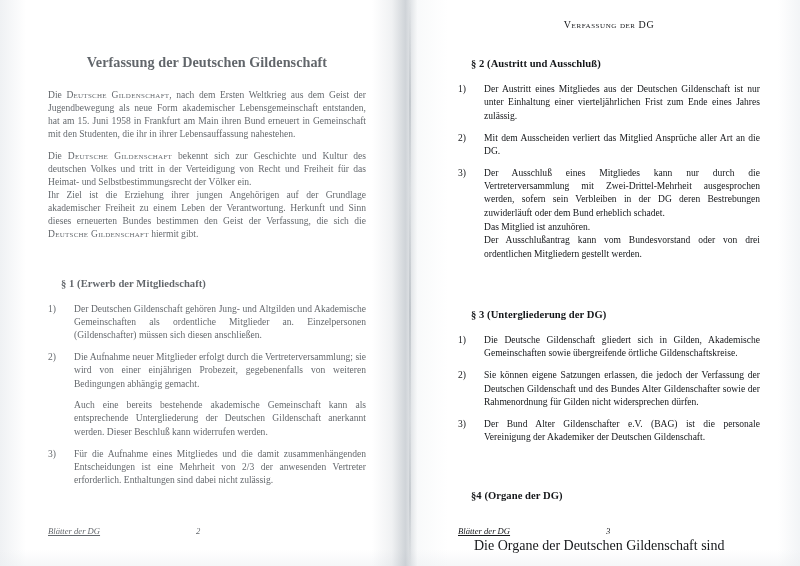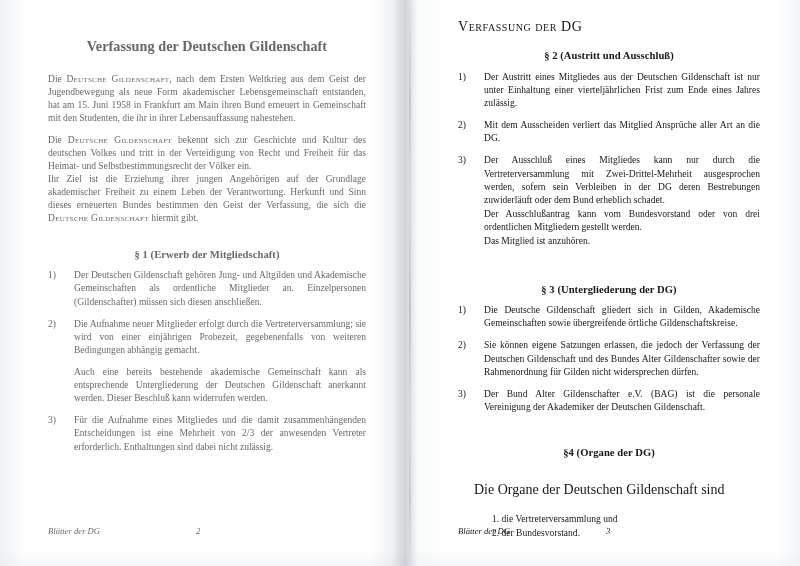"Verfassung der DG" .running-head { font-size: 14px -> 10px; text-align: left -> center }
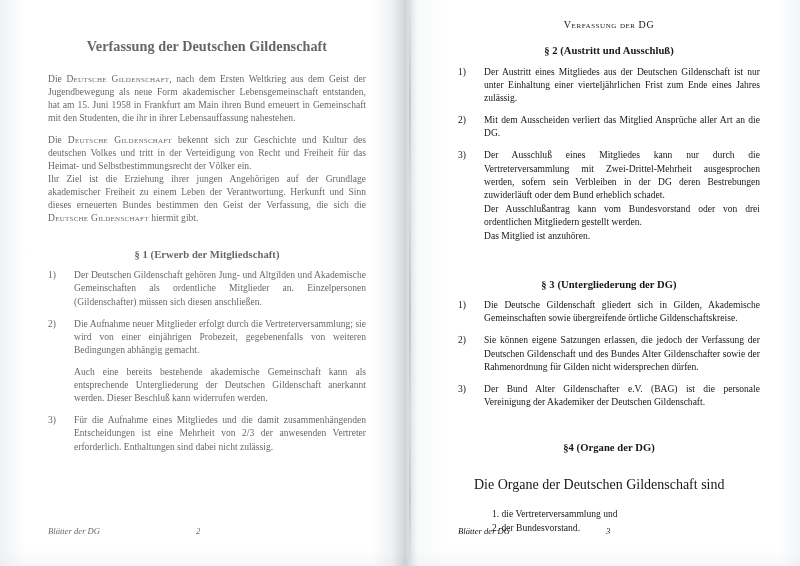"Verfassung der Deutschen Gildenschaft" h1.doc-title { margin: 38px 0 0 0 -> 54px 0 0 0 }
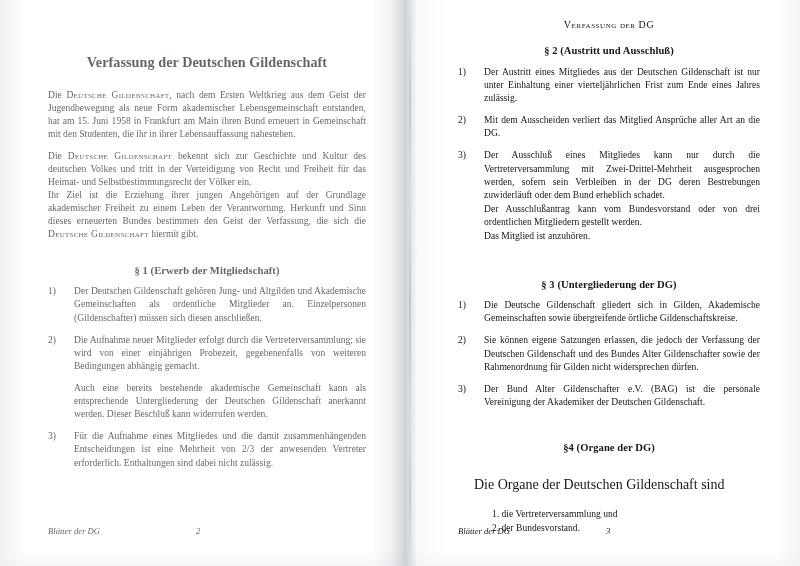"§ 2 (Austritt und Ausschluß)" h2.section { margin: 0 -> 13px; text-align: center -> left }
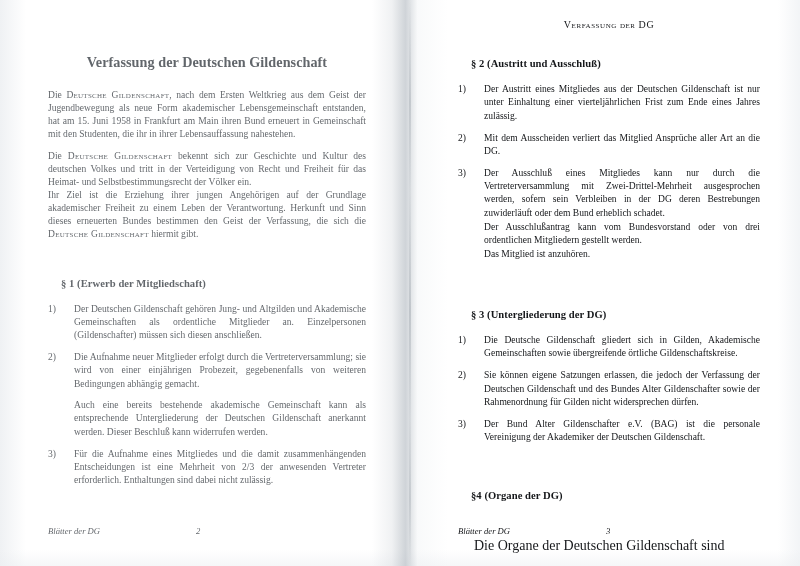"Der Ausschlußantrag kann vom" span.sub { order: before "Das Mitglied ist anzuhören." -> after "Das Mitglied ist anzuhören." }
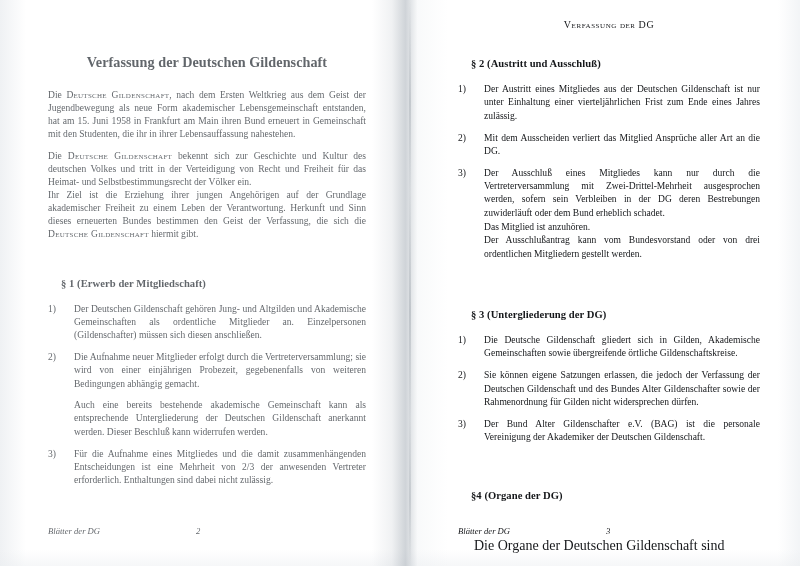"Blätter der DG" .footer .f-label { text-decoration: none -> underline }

════

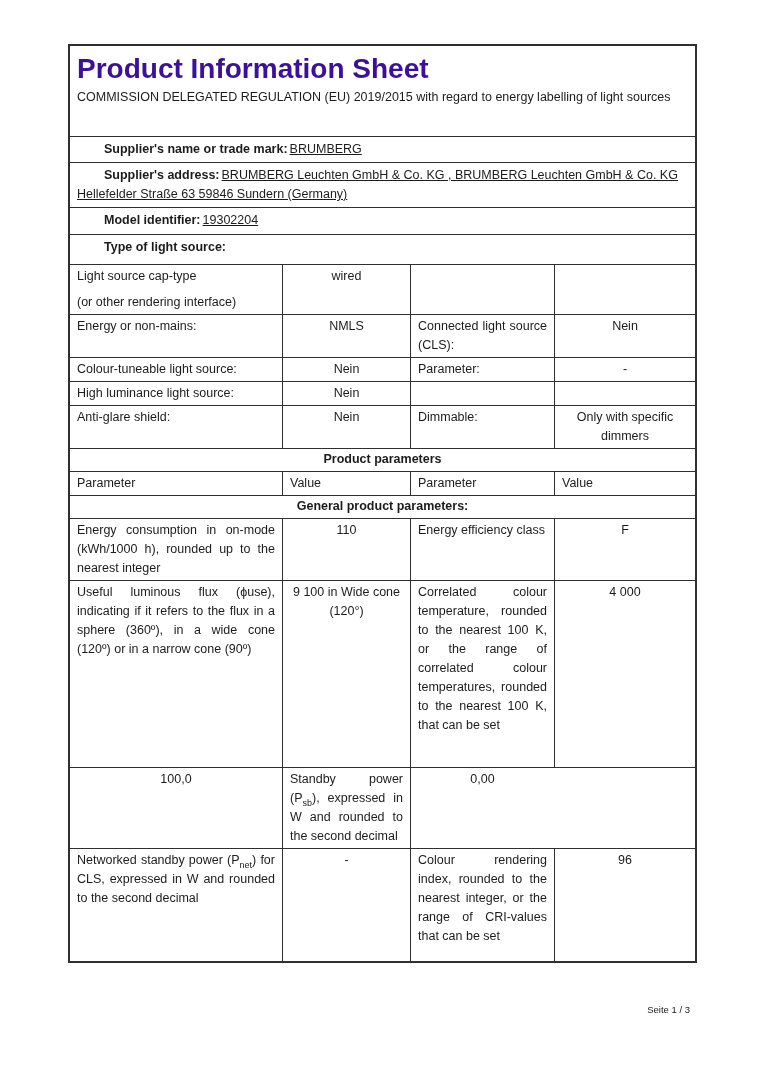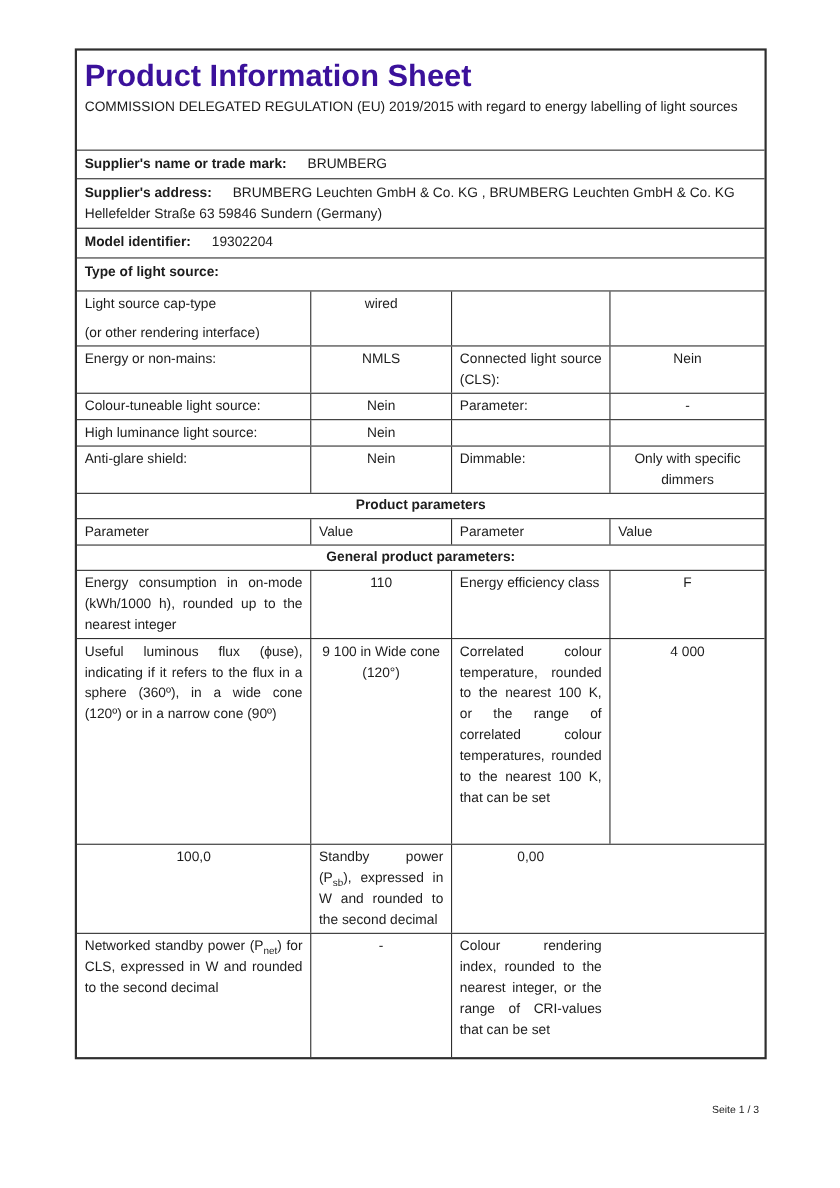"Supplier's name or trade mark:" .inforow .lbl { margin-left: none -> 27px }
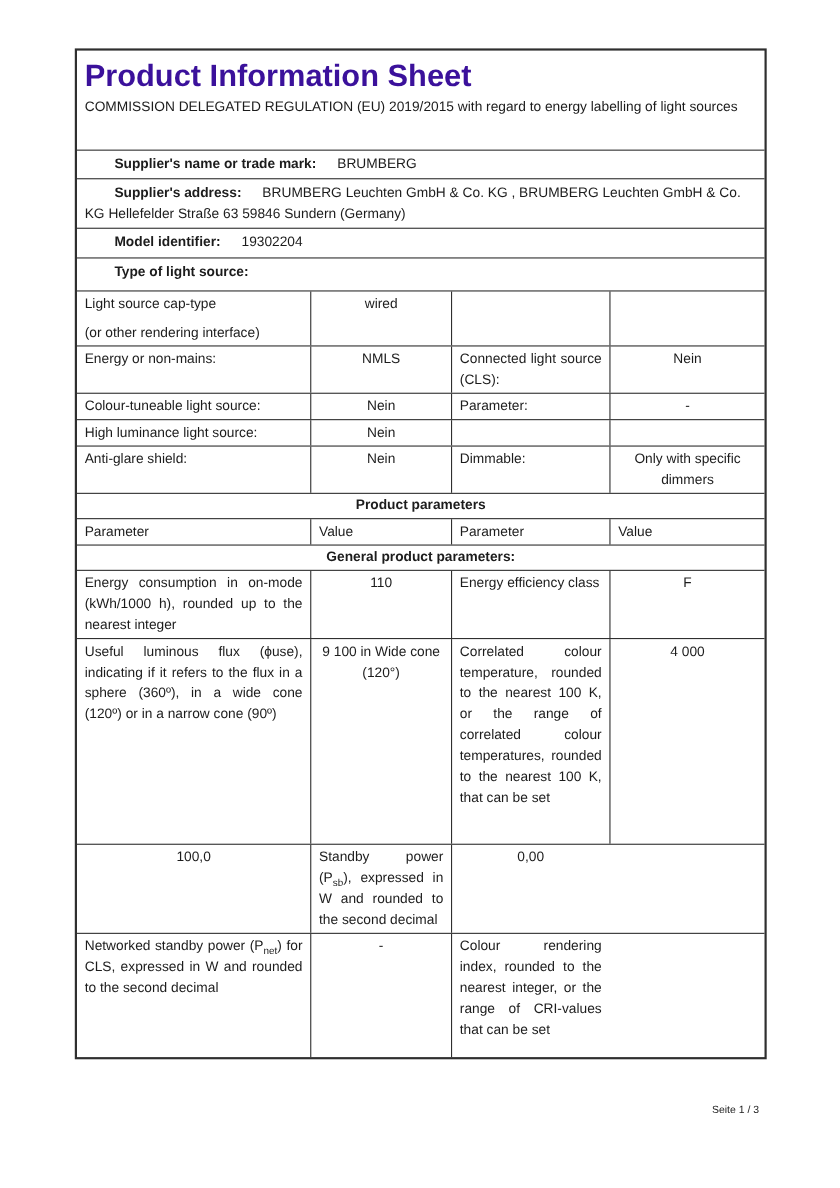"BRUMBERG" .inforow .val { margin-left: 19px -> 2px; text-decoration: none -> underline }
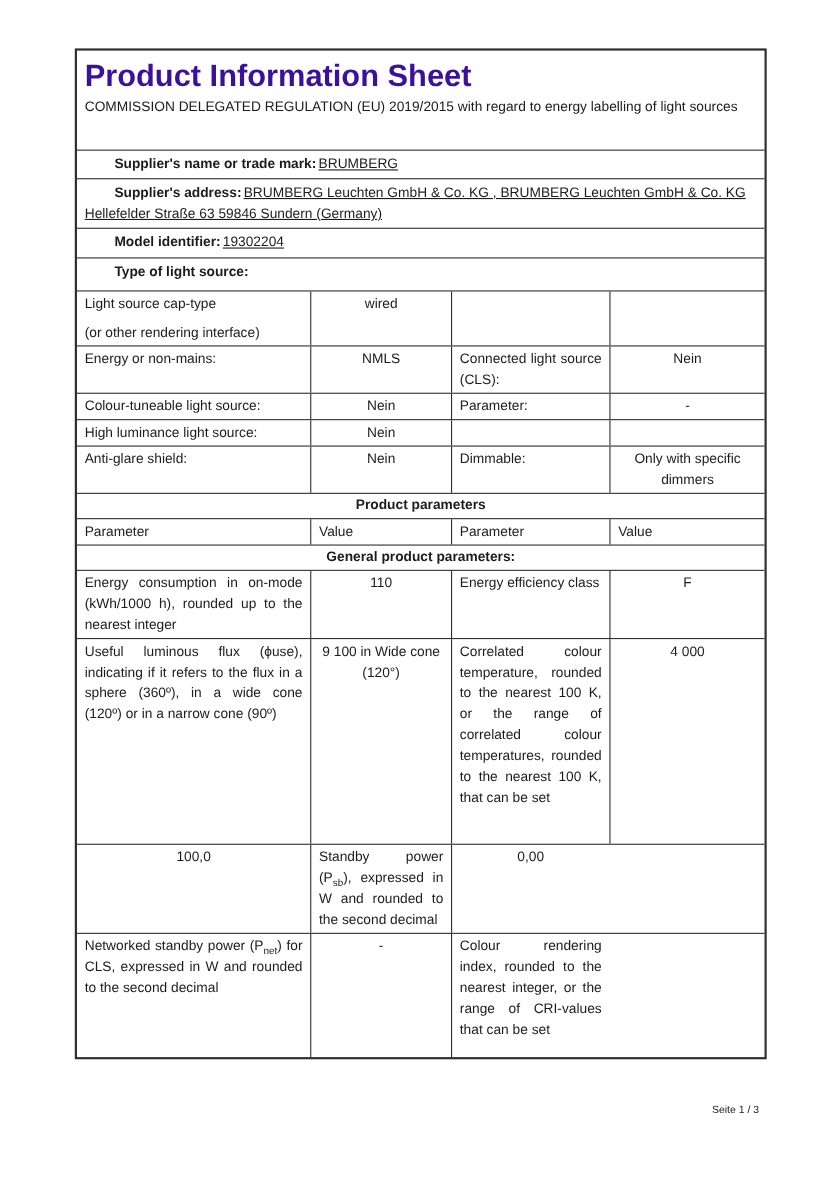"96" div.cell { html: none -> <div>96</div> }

════

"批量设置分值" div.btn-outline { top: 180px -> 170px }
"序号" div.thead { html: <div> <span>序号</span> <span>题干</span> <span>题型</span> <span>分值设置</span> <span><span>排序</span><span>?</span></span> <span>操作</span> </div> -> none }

════

__WHAT THE TASK ASKS__. Please transcribe exactly the part of the records that opens with the line containing "name or trade" and closes with the line containing "html: none ->", both ends included, and leave out the pictures.

__FINISHED EXERCISE__.
"Supplier's name or trade mark:" .inforow .lbl { margin-left: none -> 27px }
"BRUMBERG" .inforow .val { margin-left: 19px -> 2px; text-decoration: none -> underline }
"96" div.cell { html: none -> <div>96</div> }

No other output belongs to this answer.